> **LISTED ENTRIES**
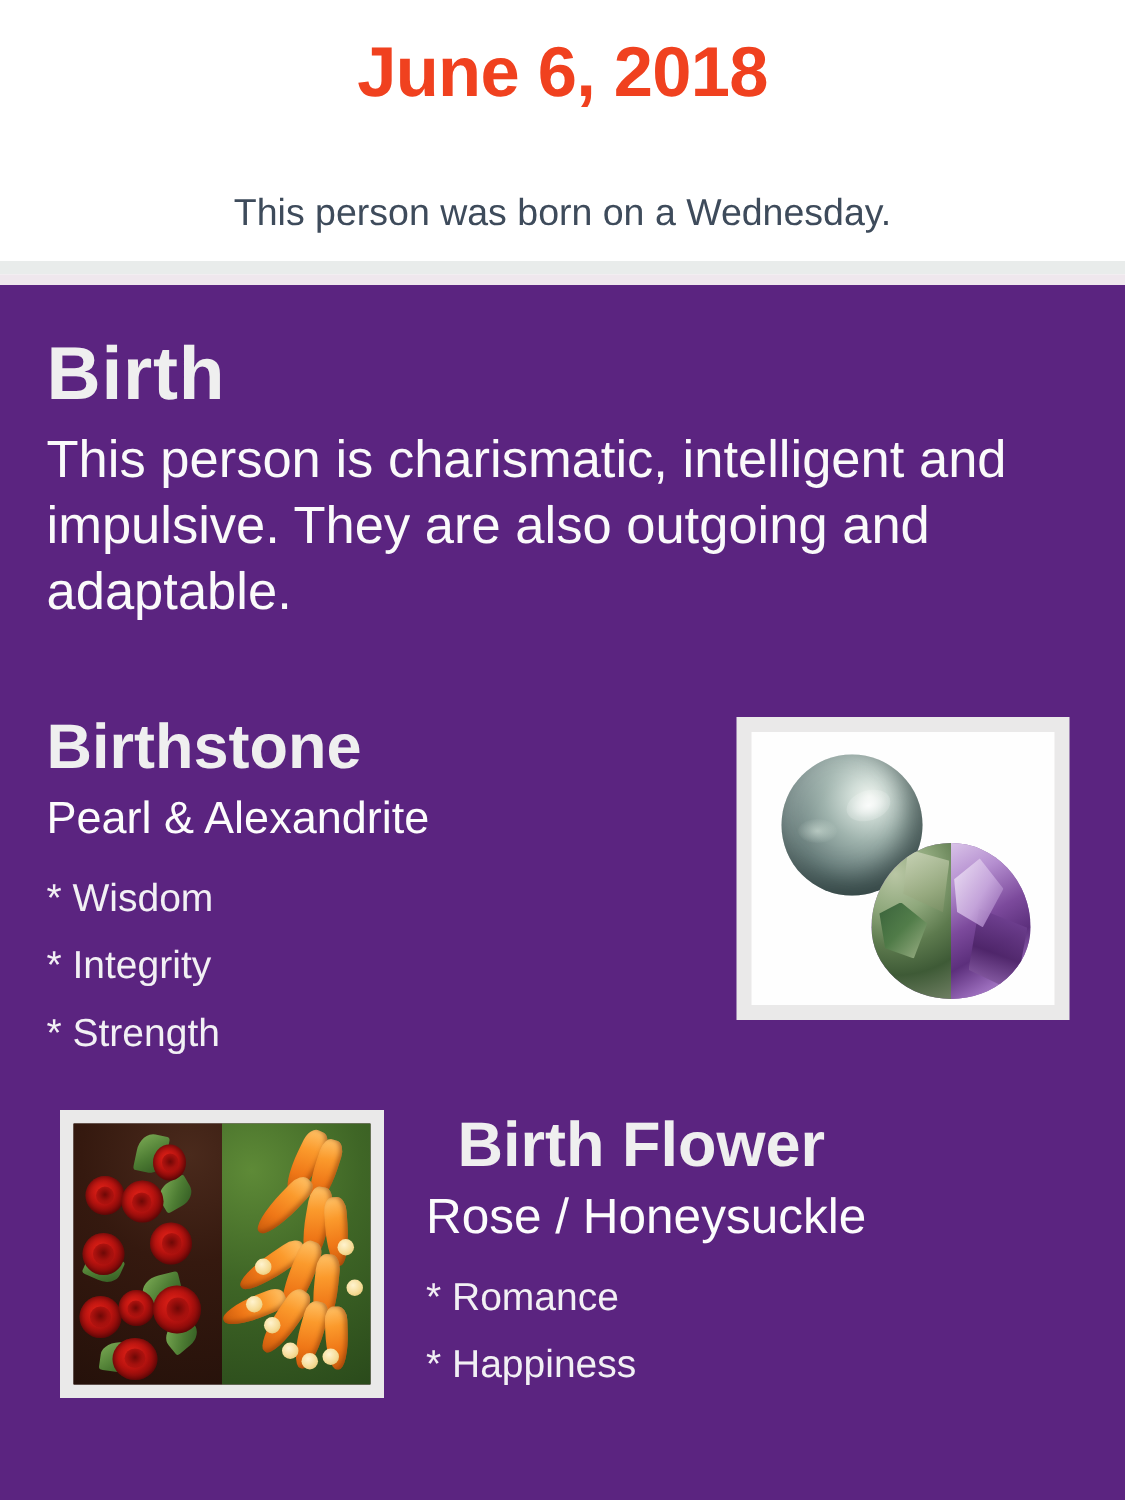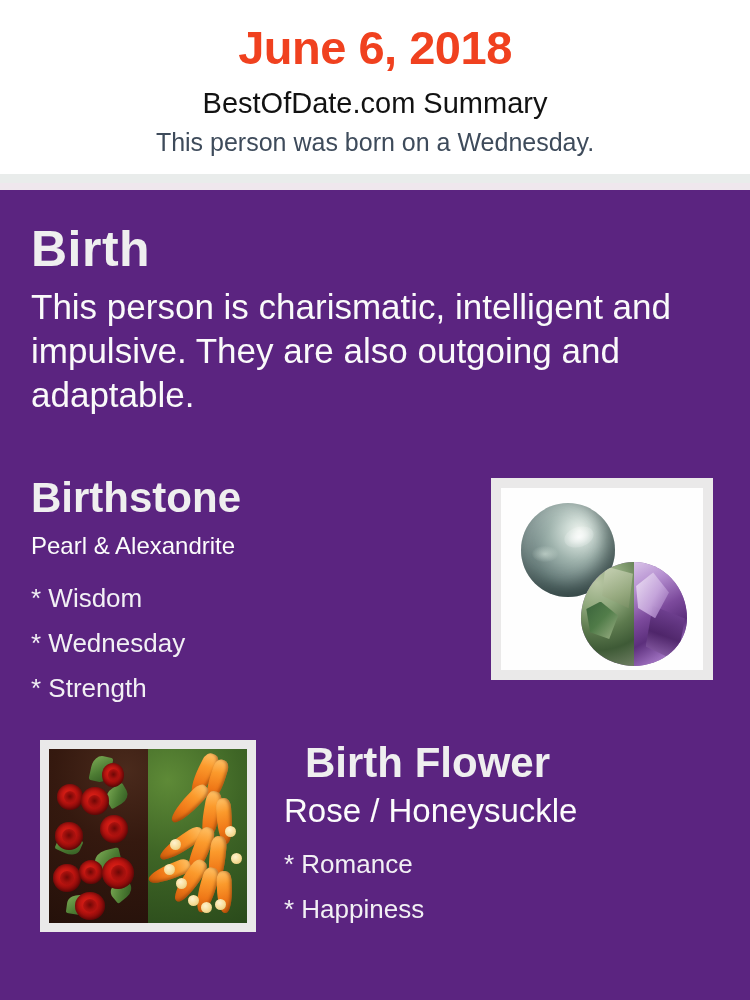--- a/index.html
+++ b/index.html
@@ -334,7 +334,6 @@
 
   <div class="header">
     <div class="header-date">June 6, 2018</div>
-    <div class="header-subtitle">BestOfDate.com Summary</div>
     <div class="header-note">This person was born on a Wednesday.</div>
   </div>
 

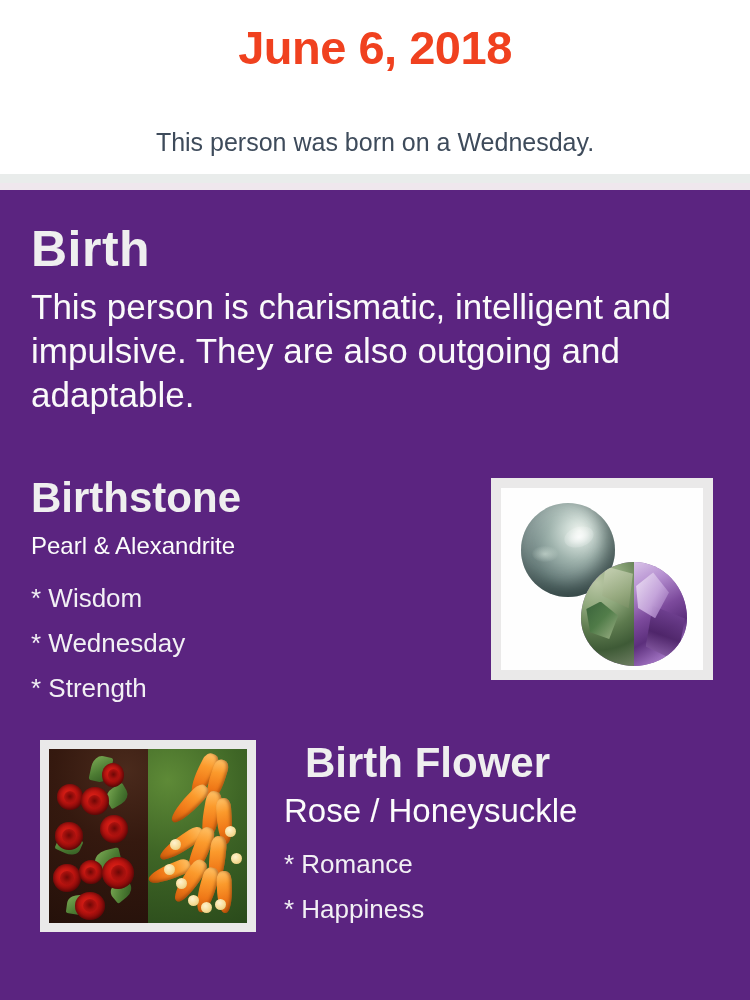--- a/index.html
+++ b/index.html
@@ -112,7 +112,7 @@
   .stone-sub {
     position: absolute;
     left: 31px; top: 335px;
-    font-size: 24px;
+    font-size: 30px;
     font-weight: normal;
     color: #FCFCFC;
     line-height: 42px;

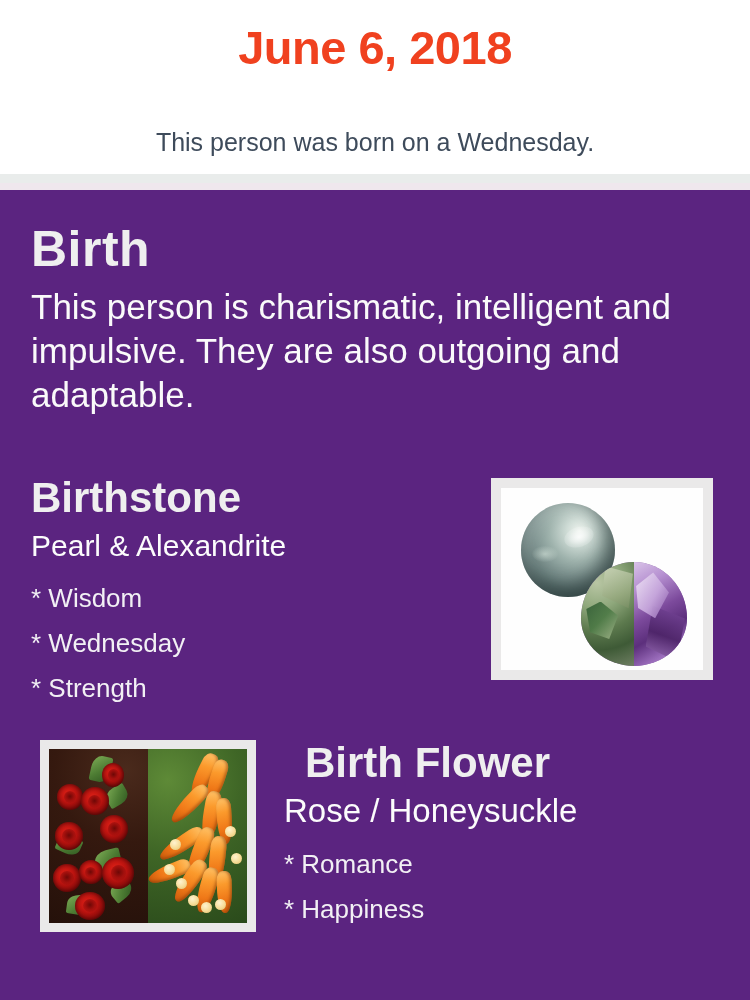--- a/index.html
+++ b/index.html
@@ -349,7 +349,7 @@
     <div class="stone-sub">Pearl &amp; Alexandrite</div>
     <div class="stone-traits">
       <div class="trait">* Wisdom</div>
-      <div class="trait">* Wednesday</div>
+      <div class="trait">* Integrity</div>
       <div class="trait">* Strength</div>
     </div>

> **GOAL OF THE EXERCISE**
Each line of the data above must be reproduced as written. Skip the pictures.

> **WRITTEN SOLUTION**
--- a/index.html
+++ b/index.html
@@ -334,7 +334,6 @@
 
   <div class="header">
     <div class="header-date">June 6, 2018</div>
-    <div class="header-subtitle">BestOfDate.com Summary</div>
     <div class="header-note">This person was born on a Wednesday.</div>
   </div>
 

--- a/index.html
+++ b/index.html
@@ -112,7 +112,7 @@
   .stone-sub {
     position: absolute;
     left: 31px; top: 335px;
-    font-size: 24px;
+    font-size: 30px;
     font-weight: normal;
     color: #FCFCFC;
     line-height: 42px;

--- a/index.html
+++ b/index.html
@@ -349,7 +349,7 @@
     <div class="stone-sub">Pearl &amp; Alexandrite</div>
     <div class="stone-traits">
       <div class="trait">* Wisdom</div>
-      <div class="trait">* Wednesday</div>
+      <div class="trait">* Integrity</div>
       <div class="trait">* Strength</div>
     </div>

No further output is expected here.